I THOUGHT I WAS LOSING MY MIND

I have lived in this apartment for almost 3 years now.  As I have said before it’s not the most modern of places but it certainly has character(s)……………in more ways than one.

Anyway for some time now I really thought I was losing my mind.   Seriously……………..thought I was losing my mind.  Over the past couple of years things would happen which would lead me to believe that I was in the beginning stages of dementia, Alzheimer’s or at the very least going off the deep end.

There have been times I have gotten home from one thing or another and said,  “I swear it feels like someone has been in here.” – And many a time there have been people with me to witness me say this.  One time there was footprints – looking like boot prints – right in front on my toilet.  I’m not a “neat freak” but I certainly wouldn’t walk through my apartment with boots on that were dirty enough to leave prints.   Mini Me was with me at the time and she was just as amazed with the boot prints as I was.  I even took photos of them.
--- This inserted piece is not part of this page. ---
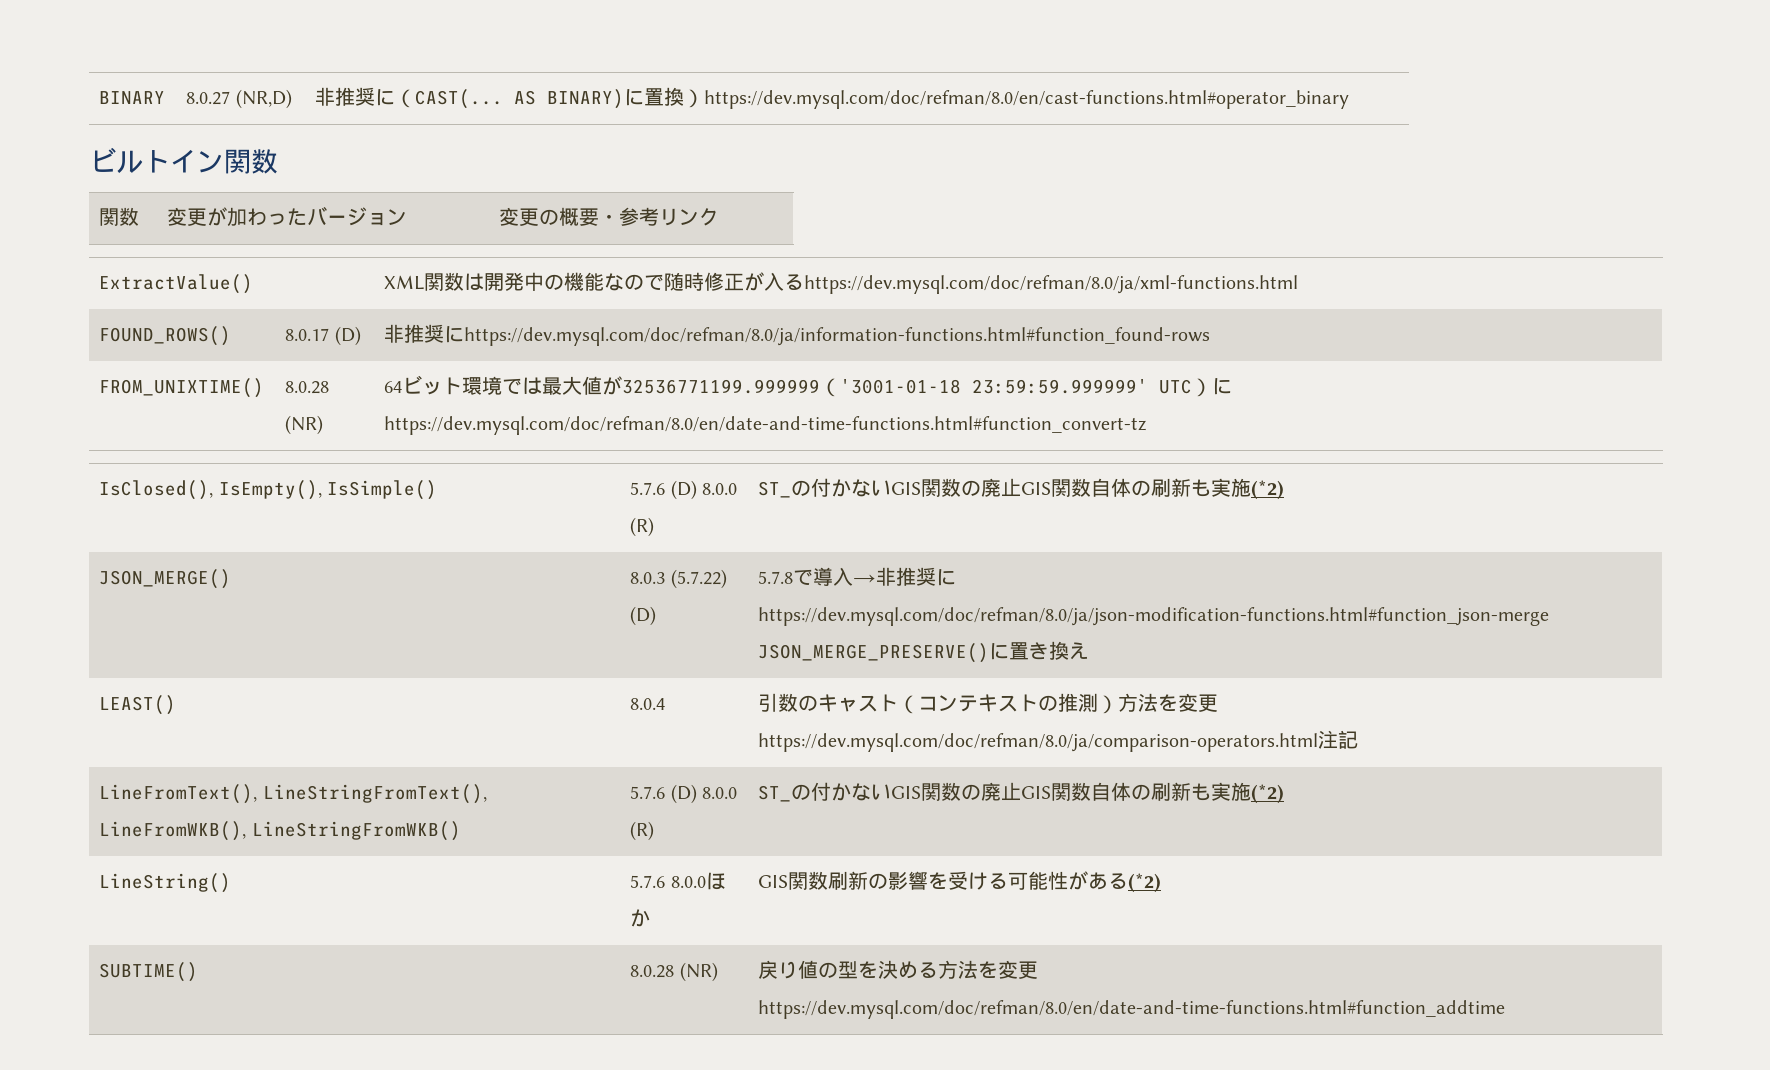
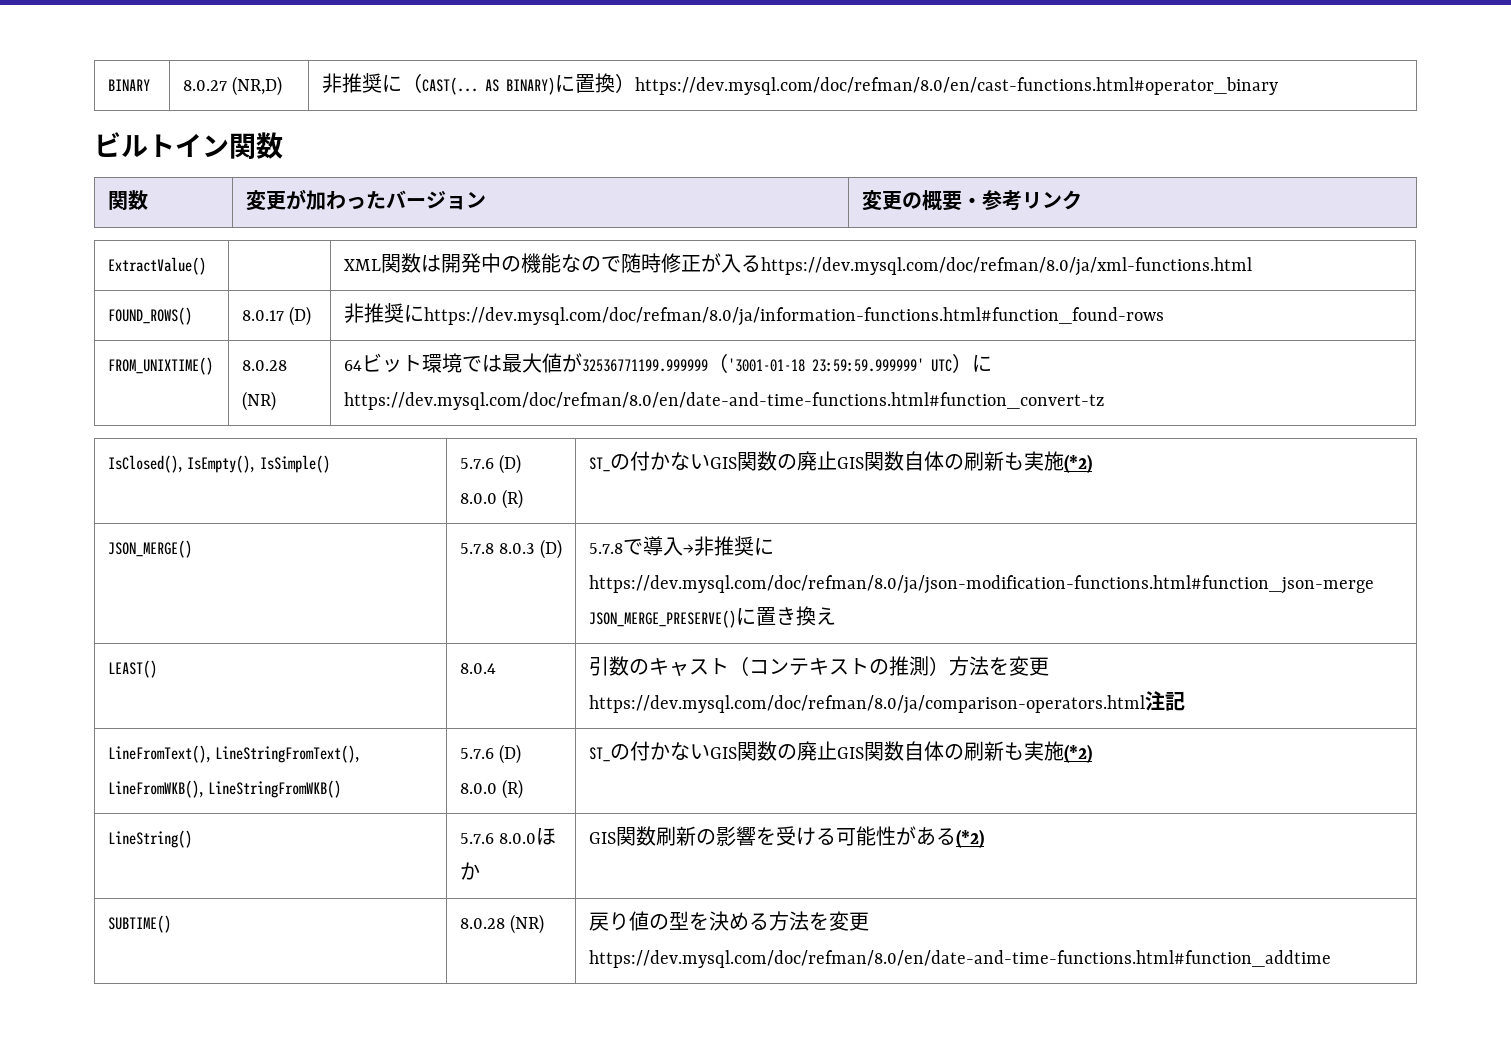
- JSON_MERGE() | 8.0.3 (5.7.22) (D) | 5.7.8で導入→非推奨にhttps://dev.mysql.com/doc/refman/8.0/ja/json-modification-functions.html#function_json-merge JSON_MERGE_PRESERVE()に置き換え
+ JSON_MERGE() | 5.7.8 8.0.3 (D) | 5.7.8で導入→非推奨にhttps://dev.mysql.com/doc/refman/8.0/ja/json-modification-functions.html#function_json-merge JSON_MERGE_PRESERVE()に置き換え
There have been times I have gotten home from work to say to myself, “I could have sworn I left $50. on the table this morning!”  Or I would spend an hour looking for a pair of earrings that I could have sworn I had put back where I keep all my other earrings only to never find them.   There was also a time I went to bake something that I had bought the ingredients for a couple of days prior only to find out I didn’t have a key ingredient that I (yes, that’s right) could have sworn I purchased.  That particular one drove me so crazy I dug through the trash barrel until I found the store receipt which showed indeed I had purchased it – so all I could think of was either I didn’t put it in the bag or lost it somehow on the way from the cash register to my car to my garage to my apartment.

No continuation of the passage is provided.